By Sander Lutz
4 min read
NFT sales volume skyrocketed in February to highs not seen since the onset of crypto winter last spring, according to data from DappRadar.
Trading surpassed a whopping $2.04 billion last month, up 117% from $941 million in January. Those figures make February the best month the NFT market has seen since last May when Terra’s implosion cratered the crypto economy and buried the then-red-hot NFT market in ice.
The surge, though, appears indebted almost entirely to a single, controversial source: Blur.
The emergent NFT marketplace, which just this month surpassed OpenSea in trading volume, has fueled its rapid rise to dominance with incentives that financially rewards loyal users for refraining from trading on any other platform, and—crucially—for trading as many high-value NFTs as possible.
Blur’s trading volume jumped over $1.13 billion in February from the month prior, a stunning statistic that accounts for almost all of the entire NFT market’s month-over-month gains. But the majority of that volume was generated by a small number of whales flipping NFTs back and forth and back again, to accumulate BLUR tokens through the company’s incentives scheme.

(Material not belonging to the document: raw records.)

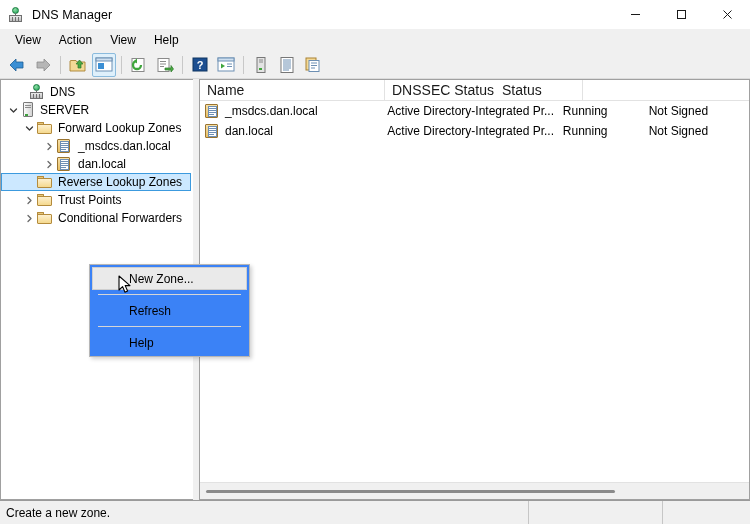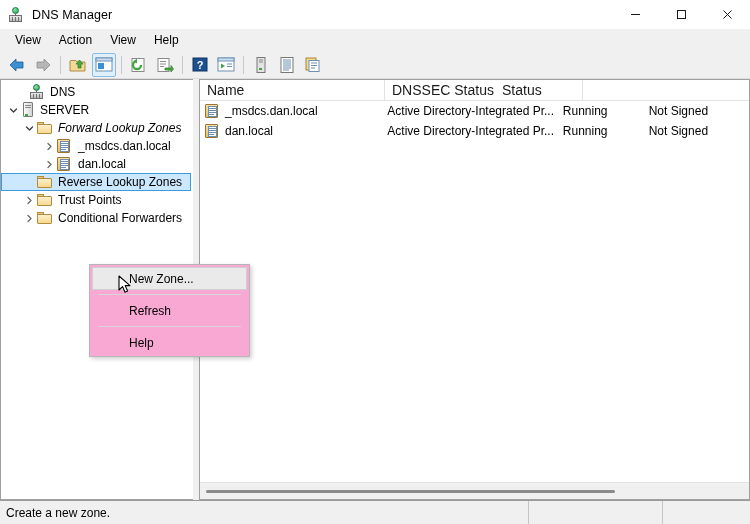"Forward Lookup Zones" div.trow { font-style: italic -> none }
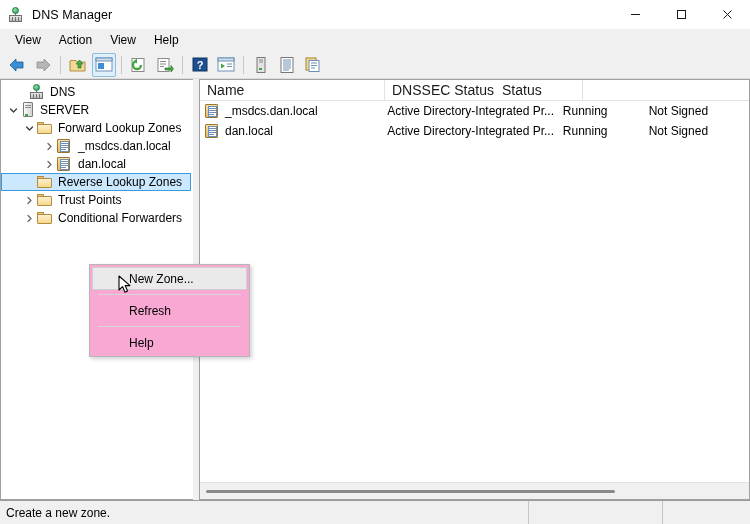"New Zone..." .ctxmenu { background: #f9a8d4 -> #3b82f6 }
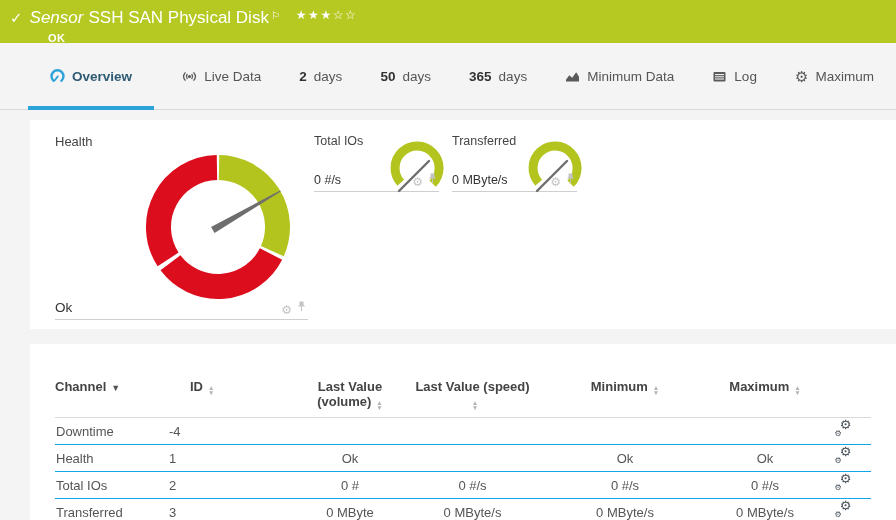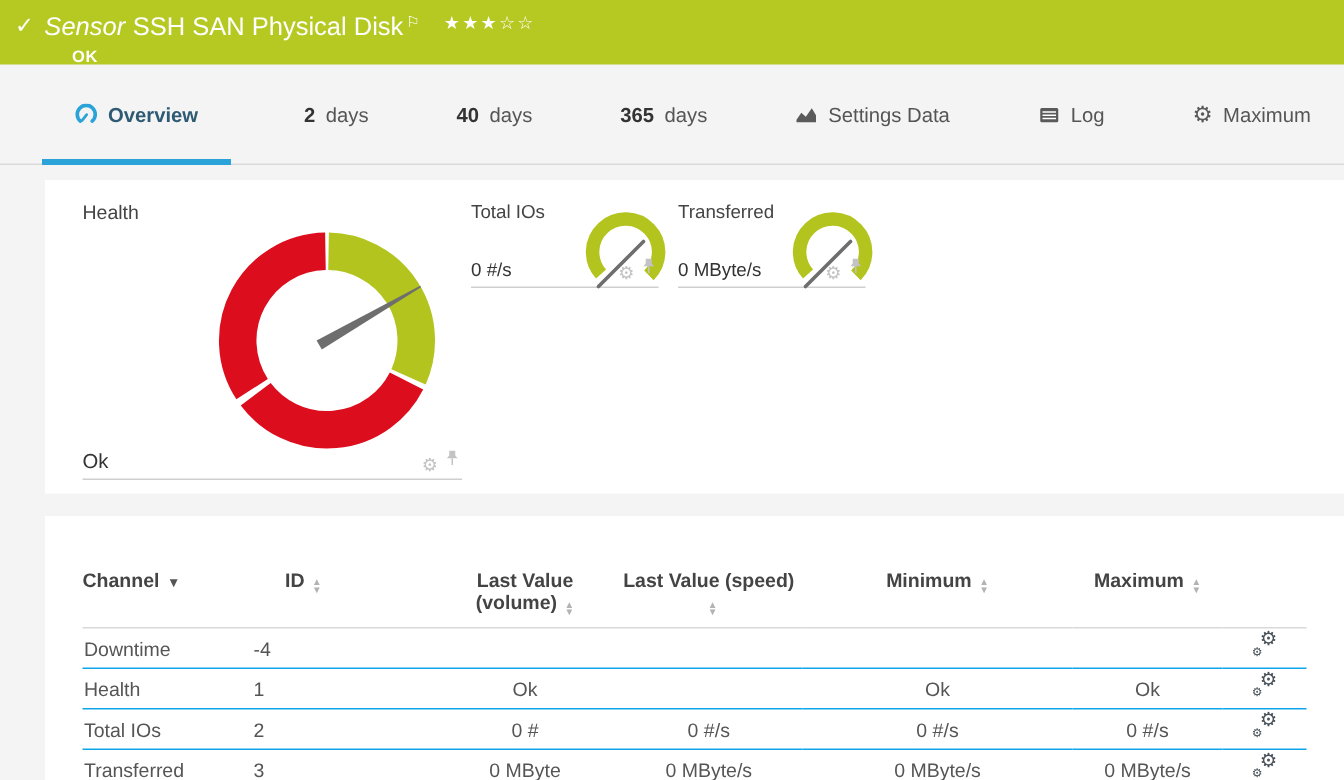"Live Data" div.tab { html: none -> <div> <span> <svg> <circle></circle> <path></path> <path></path> <path></path> <path></path> </svg> </span> <span>Live Data</span> </div> }
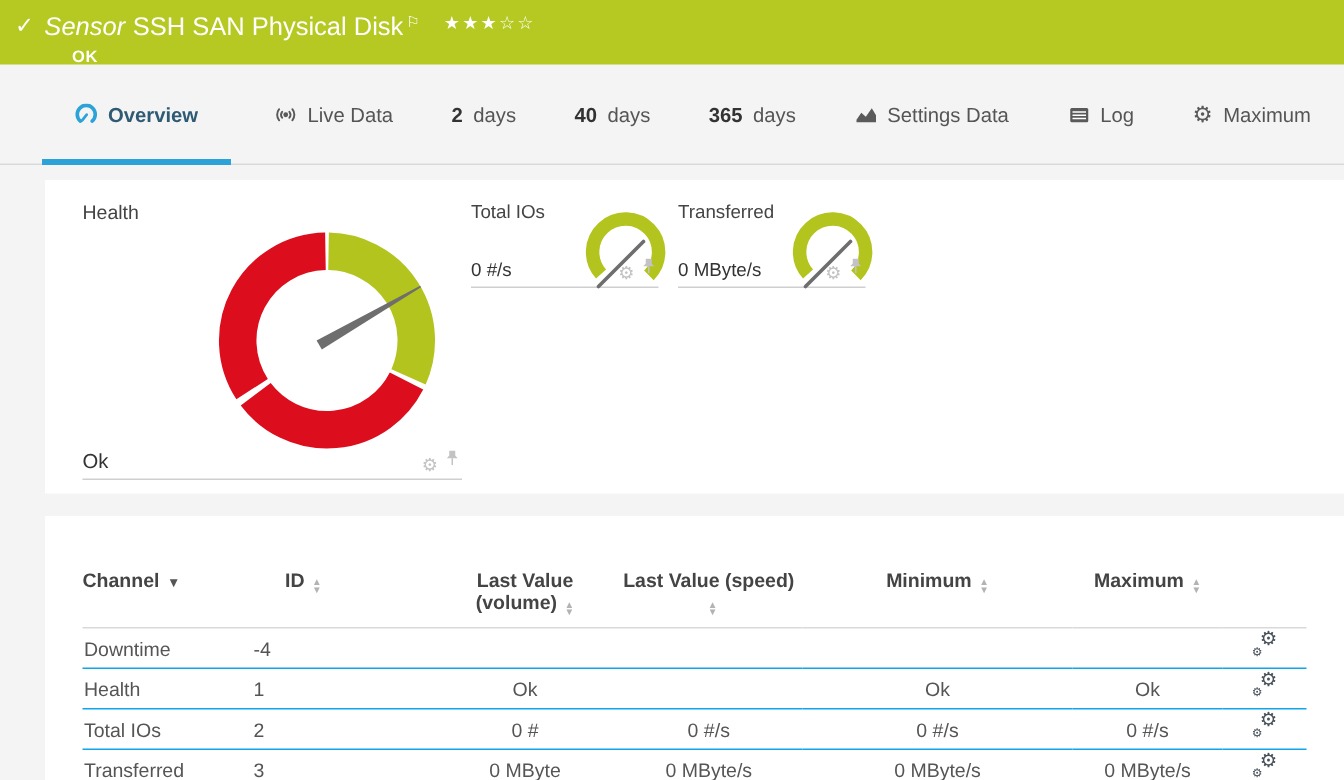"40" span.num { text: 40 -> 50 }
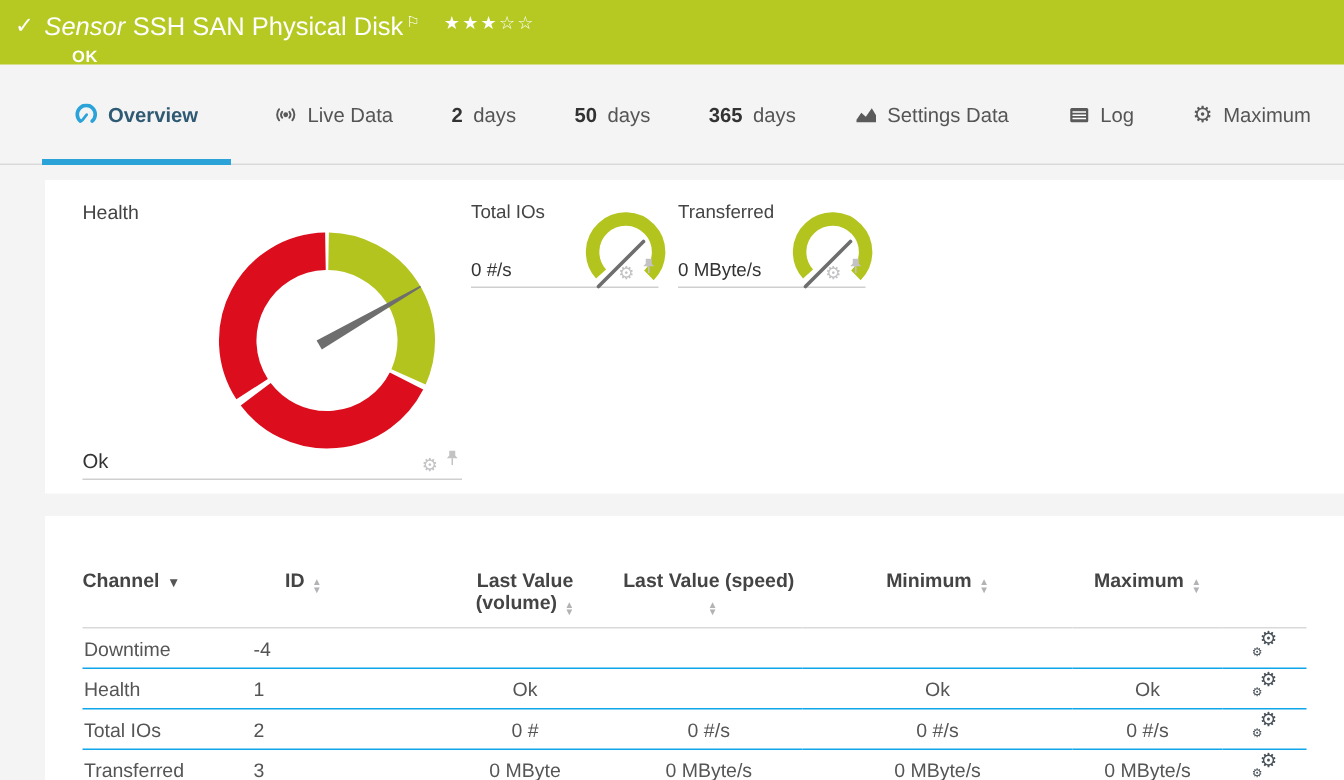"Settings Data" span { text: Settings -> Minimum }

Whether or not to count that trading as legitimate volume is a fickle question now dominating the NFT ecosystem. Cryptoslam, a leading platform for tracking NFT sales, announced last week that it would remove $577 million worth of Blur trades from its data due to “market manipulation.”
DappRadar, another leading NFT and DeFi tracking firm, has decided to count Blur’s trading volume as legitimate, at least for now.
“Due to the bidding logic used [by Blur], most trades performed by Blur farmers are bypassing [our wash trading] logic,” Pedro Herrera, DappRadar’s Head of Research, told Decrypt. “We’re currently looking into this, but we won’t be flagging all Blur sales as wash trades.”
Wash trading is typically defined as the phenomenon of traders selling NFTs back and forth between their own wallets, often at inflated prices, to artificially inflate the prestige or market value of those assets. In the past, similar efforts to game incentives programs offered by NFT marketplaces, like LooksRare, have also been labeled as wash trading.
The seemingly-semantic debate over whether to label Blur’s recent surge in activity as legitimate or illegitimate has hefty implications for the NFT market. If the activity in question on Blur was in fact discounted as wash trading, February’s marketwide figures would look more similar to January. Underscoring that reading is the reality that the total number of NFT sales made in February remained largely unchanged from January—dipping in fact, by just over 2%, to 6.47 million.
Beyond quantitative analysis, the phenomenon sparked by Blur’s incentive structure also speaks to the increasing financialization of the NFT ecosystem, which once echoed the digital art market, but appears more every day to resemble the volatile and cutthroat world of DeFi.
Despite the competition and controversy spurred by Blur’s explosive growth last month, though, rival OpenSea continued to chug along in February, even after the $13.3 billion company—likely intimidated by Blur’s aggressive tactics—announced it would cut creator royalty protections. OpenSea’s monthly trading volume increased 18% last month, to $587.22 million. The platform also continues to boast far more unique traders than Blur: just over 316,000 traders to Blur’s 96,000.
OpenSea’s continued steadiness is likely thanks in part to the excitement generated by Dookey Dash, a skill-based web game launched by Yuga Labs, creators of the dominant NFT collection Bored Ape Yacht Club. The game required a Bored Ape or Mutant Ape NFT to access, boosting trading volume for those “blue chip” collections. On Monday, the victor of the month-long Dookey Dash competition sold his winning key for $1.63 million in ETH.